That's a decent philosophy for one's life, I'd say

No sell= no party, no drink, no fun unless you have another source of income tongue.gif
mongo_jones
seen on sunday at the corner of 28th and iris in boulder: a man in an excellent bright-red lobster costume holding up a sign for jazzy's crab shack.
hollywood
QUOTE (mongo_jones @ Sep 14 2005, 08:49 AM)
seen on sunday at the corner of 28th and iris in boulder: a man in an excellent bright-red lobster costume holding up a sign for jazzy's crab shack.

Wonder what Zachary Richard is up to....
Suzanne F
QUOTE (Lippy @ Sep 14 2005, 10:27 AM)
Secret-servicers

No: Secret Servers, and you're supposed to tip them.
Tamar G
QUOTE (Lippy @ Sep 14 2005, 02:27 PM)
Secret-servicers

I think of secret-servicers in another industry, entirely.
Ron Johnson
Passed a young woman walking down my street carrying a banjo and a six-pack of beer.
g.johnson
The secret service have mostly left but there are still police cars double parked on both sides of 1st Avenue. A traffilth jam?
Abbylovi
QUOTE (Ron Johnson @ Sep 14 2005, 02:44 PM)
Passed a young woman walking down my street carrying a banjo and a six-pack of beer.

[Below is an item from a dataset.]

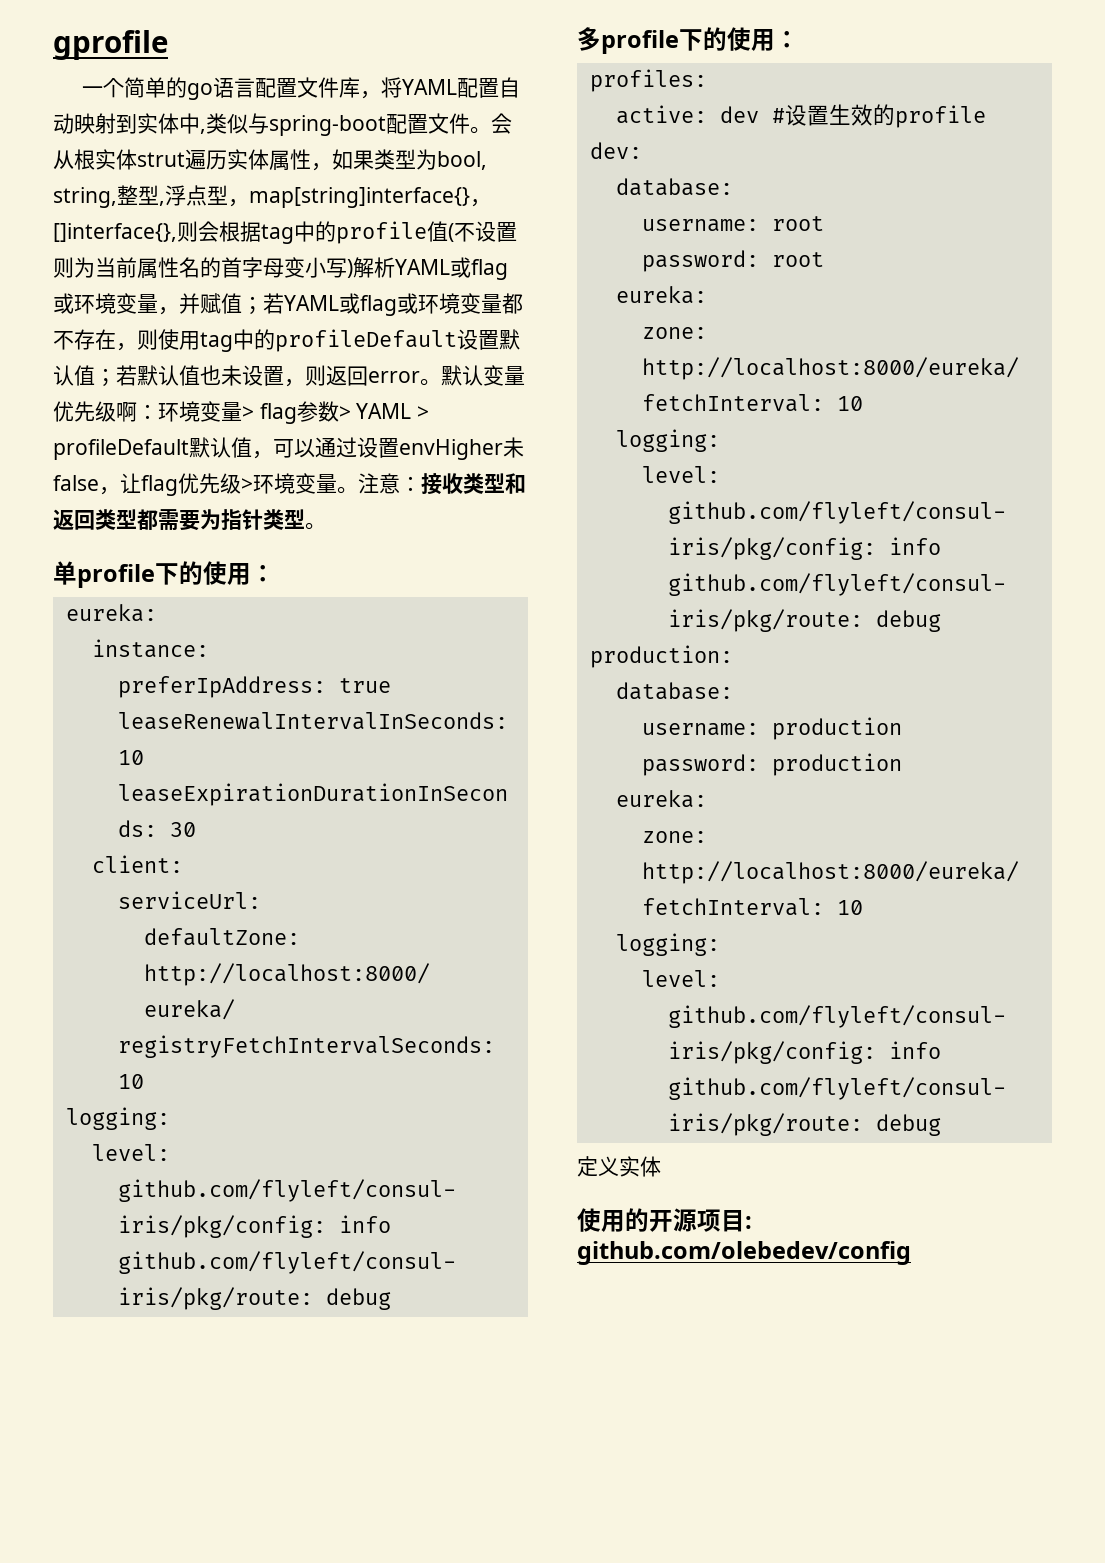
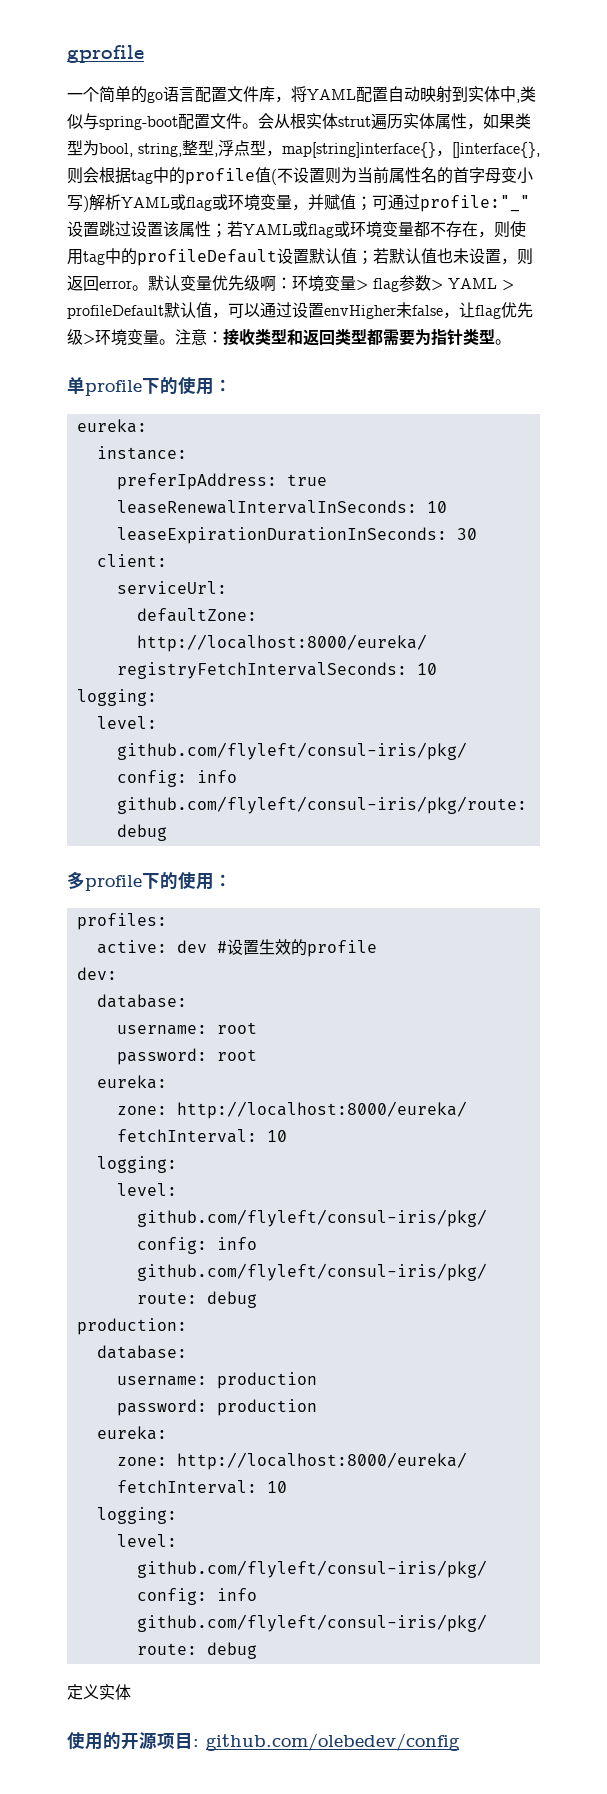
(263, 305) none -> [372,194,530,212] [67,221,227,238] 可通过profile:"_"设置跳过设置该属性；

I assumed that outside of New York this happens all the time.
Ron Johnson
QUOTE (Abbylovi @ Sep 14 2005, 03:13 PM)
QUOTE (Ron Johnson @ Sep 14 2005, 02:44 PM)
Passed a young woman walking down my street carrying a banjo and a six-pack of beer.

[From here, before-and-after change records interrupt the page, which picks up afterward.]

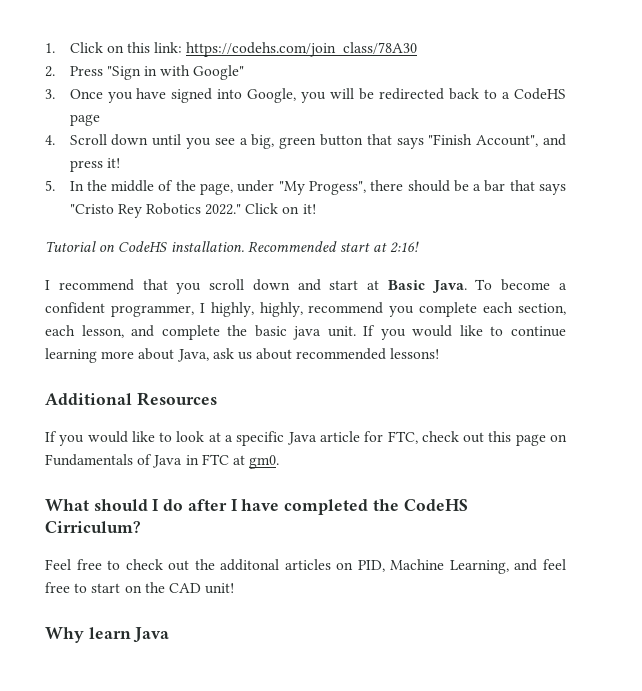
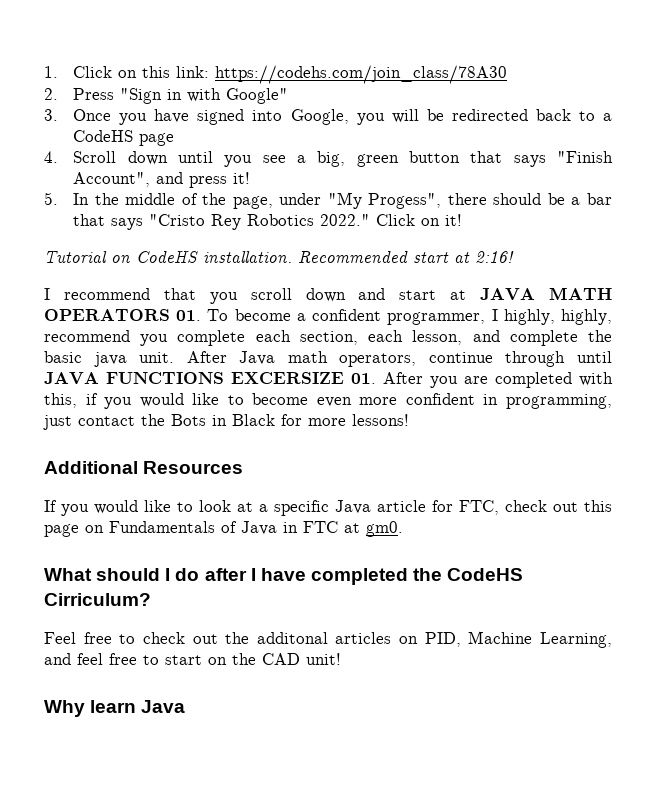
[387,280,467,293] Basic Java. -> [480,287,612,300] [44,309,202,321] JAVA MATH OPERATORS 01.
[363,325,566,340] [45,348,387,363] If you would like to continue learning more about Java, ask us about recommended -> [186,351,612,367] [44,372,613,388] [44,393,612,409] [43,414,346,430] After Java math operators, continue through until JAVA FUNCTIONS EXCERSIZE 01. After you are completed with this, if you would like to become even more confident in programming, just contact the Bots in Black for more

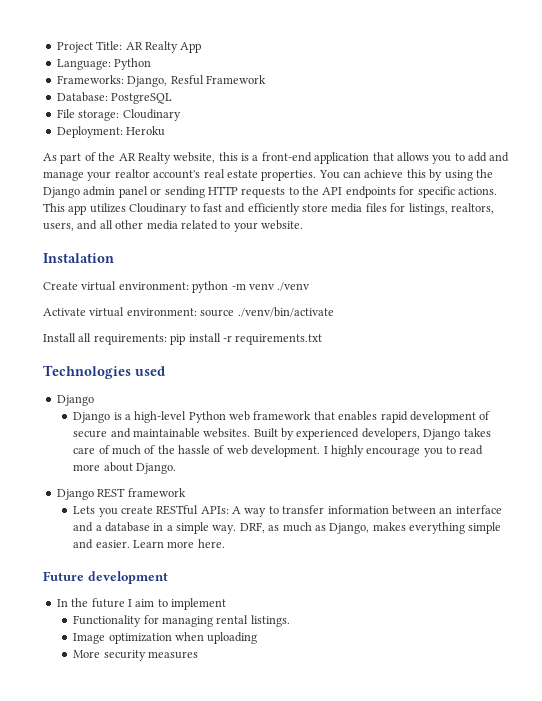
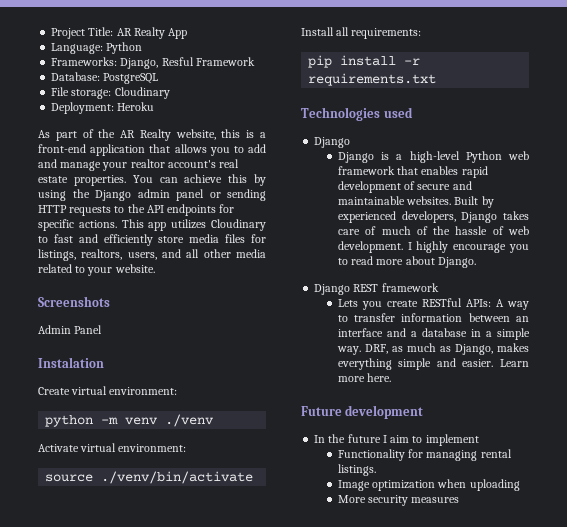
(303, 225) none -> [38,296,110,307] [38,325,103,334] // Screenshots // Admin Panel
(189, 286) none -> (178, 391) //
(197, 312) none -> (187, 448) //
(167, 339) none -> (422, 33) //

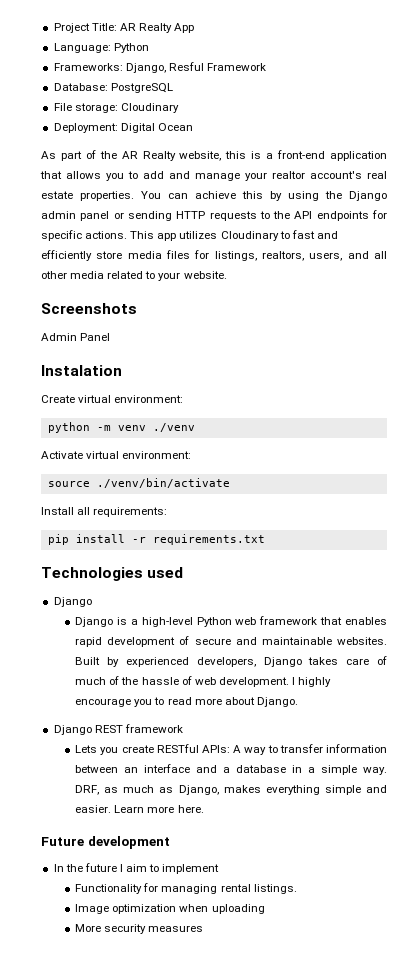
[117,102,155,111] Heroku -> [120,123,193,133] Digital Ocean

I assumed that outside of New York this happens all the time.

Yes, I am well-acquainted with you New Yorkers and your views on us hicks in the sticks. tongue.gif
Rose
Lunch today at Pain Quotidian, ABC Carpet branch. At the next table there are two businessmen. One calls over the waitress and has a low conversation with her that I cannot hear and then reaches into a plastic bag and removes two tomatoes that appear to be heirlooms and hands them to her.

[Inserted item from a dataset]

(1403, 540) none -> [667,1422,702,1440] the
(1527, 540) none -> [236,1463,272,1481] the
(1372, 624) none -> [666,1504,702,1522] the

I cannot help staring at him with a puzzled look on my face and so he turns and says to me: "I am a biologist from Turkey and I am here studying tomatoes". Apparently he had just purchased them from the Greenmarket, brought them to the restaurant and gave them to her to wash and put on a plate so that he and his friend could dissect them to look inside.

They pronounced that one was grown with chemicals and the other was not because of the size of the seeds. I did not see them taste the tomatoes at all.

I gave them our URL.

They got up, said goodbye and left the restaurant. blink.gif
Maurice Naughton
QUOTE (mongo_jones @ Sep 12 2005, 01:49 PM)
seen on sunday at the corner of 28th and iris in boulder: a man in an excellent bright-red lobster costume holding up a sign for jazzy's crab shack.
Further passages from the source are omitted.